With Roots’ continued re-evaluation of his own work, marks and references, it may have been a more interesting curatorial choice to find new tendencies in his art through a less than standard method of arrangement. In A Survey’s more traditional arrangement, the vibrancy of individual works are at times overshadowed not only by sheer numbers but by being placed next to work that is nearly identical.

Further, A Survey as a title may be a dramatic epitaph, but Roots himself is much more pragmatic and concise than the catalogue and exhibition allude to. HIs work, much like others, can easily be described in obtuse, hyperbolic artspeak, something curators…and critics alike risk, myself included…but this diminishes the power of his, and probably all, art.

Best advice then: enjoy each work on its own terms in Roots’ clear, precise and evolving style of abstraction.  Pat Drickey, founder of Gallery 1516, put it more succinctly by saying,  “Larry is one of the best.”

One of the “best” perhaps at making his mark in abstract terms that is both personal and engaging.

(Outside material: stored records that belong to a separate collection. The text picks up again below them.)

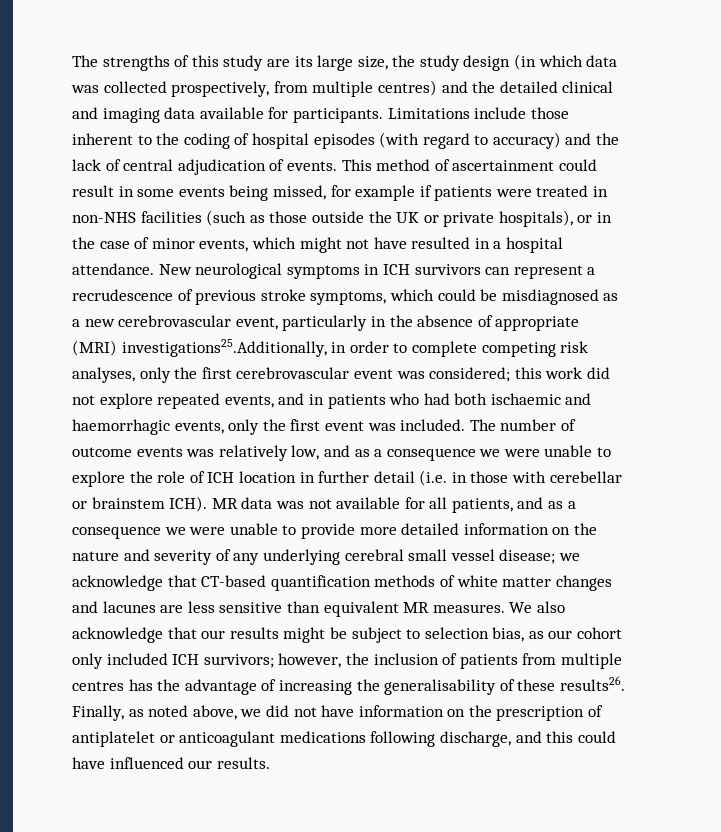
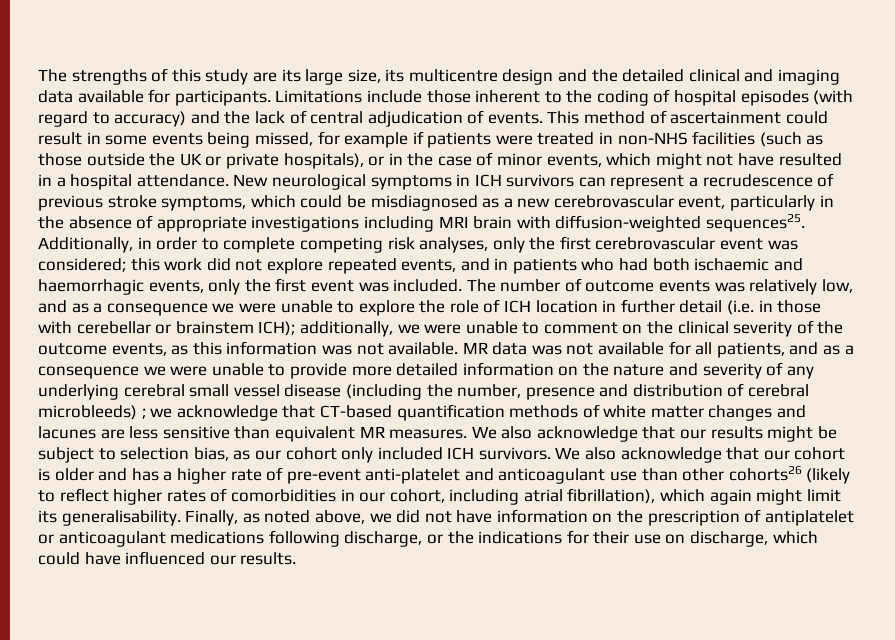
- The strengths of this study are its large size, the study design (in which data was collected prospectively, from multiple centres) and the detailed clinical and imaging data available for participants.
+ The strengths of this study are its large size, its multicentre design and the detailed clinical and imaging data available for participants.
- New neurological symptoms in ICH survivors can represent a recrudescence of previous stroke symptoms, which could be misdiagnosed as a new cerebrovascular event, particularly in the absence of appropriate (MRI) investigations25.Additionally, in order to complete competing risk analyses, only the first cerebrovascular event was considered;
+ New neurological symptoms in ICH survivors can represent a recrudescence of previous stroke symptoms, which could be misdiagnosed as a new cerebrovascular event, particularly in the absence of appropriate investigations including MRI brain with diffusion-weighted sequences25. Additionally, in order to complete competing risk analyses, only the first cerebrovascular event was considered;
- The number of outcome events was relatively low, and as a consequence we were unable to explore the role of ICH location in further detail (i.e. in those with cerebellar or brainstem ICH).
+ The number of outcome events was relatively low, and as a consequence we were unable to explore the role of ICH location in further detail (i.e. in those with cerebellar or brainstem ICH); additionally, we were unable to comment on the clinical severity of the outcome events, as this information was not available.
- MR data was not available for all patients, and as a consequence we were unable to provide more detailed information on the nature and severity of any underlying cerebral small vessel disease; we acknowledge that CT-based quantification methods of white matter changes and lacunes are less sensitive than equivalent MR measures.
+ MR data was not available for all patients, and as a consequence we were unable to provide more detailed information on the nature and severity of any underlying cerebral small vessel disease (including the number, presence and distribution of cerebral microbleeds) ; we acknowledge that CT-based quantification methods of white matter changes and lacunes are less sensitive than equivalent MR measures.
- We also acknowledge that our results might be subject to selection bias, as our cohort only included ICH survivors; however, the inclusion of patients from multiple centres has the advantage of increasing the generalisability of these results26.
+ We also acknowledge that our results might be subject to selection bias, as our cohort only included ICH survivors. We also acknowledge that our cohort is older and has a higher rate of pre-event anti-platelet and anticoagulant use than other cohorts26 (likely to reflect higher rates of comorbidities in our cohort, including atrial fibrillation), which again might limit its generalisability.
- Finally, as noted above, we did not have information on the prescription of antiplatelet or anticoagulant medications following discharge, and this could have influenced our results.
+ Finally, as noted above, we did not have information on the prescription of antiplatelet or anticoagulant medications following discharge, or the indications for their use on discharge, which could have influenced our results.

As Roots himself describes it, “Each work tells a story, recalls a memory, or is a mystery that requires/allows the viewer to complete it.”

At the end of the day, these paintings and sculptures are solely referential marks; marks that when applied through the artists studied and steadfast hand, create, with a certain je ne sais quoi, worlds beyond words; rooms beyond rooms.

Larry Roots: A Survey is on view through January 22, 2017 at Gallery 1516 located at 16th Street and Leavenworth Street, Omaha. More at gallery1516.org.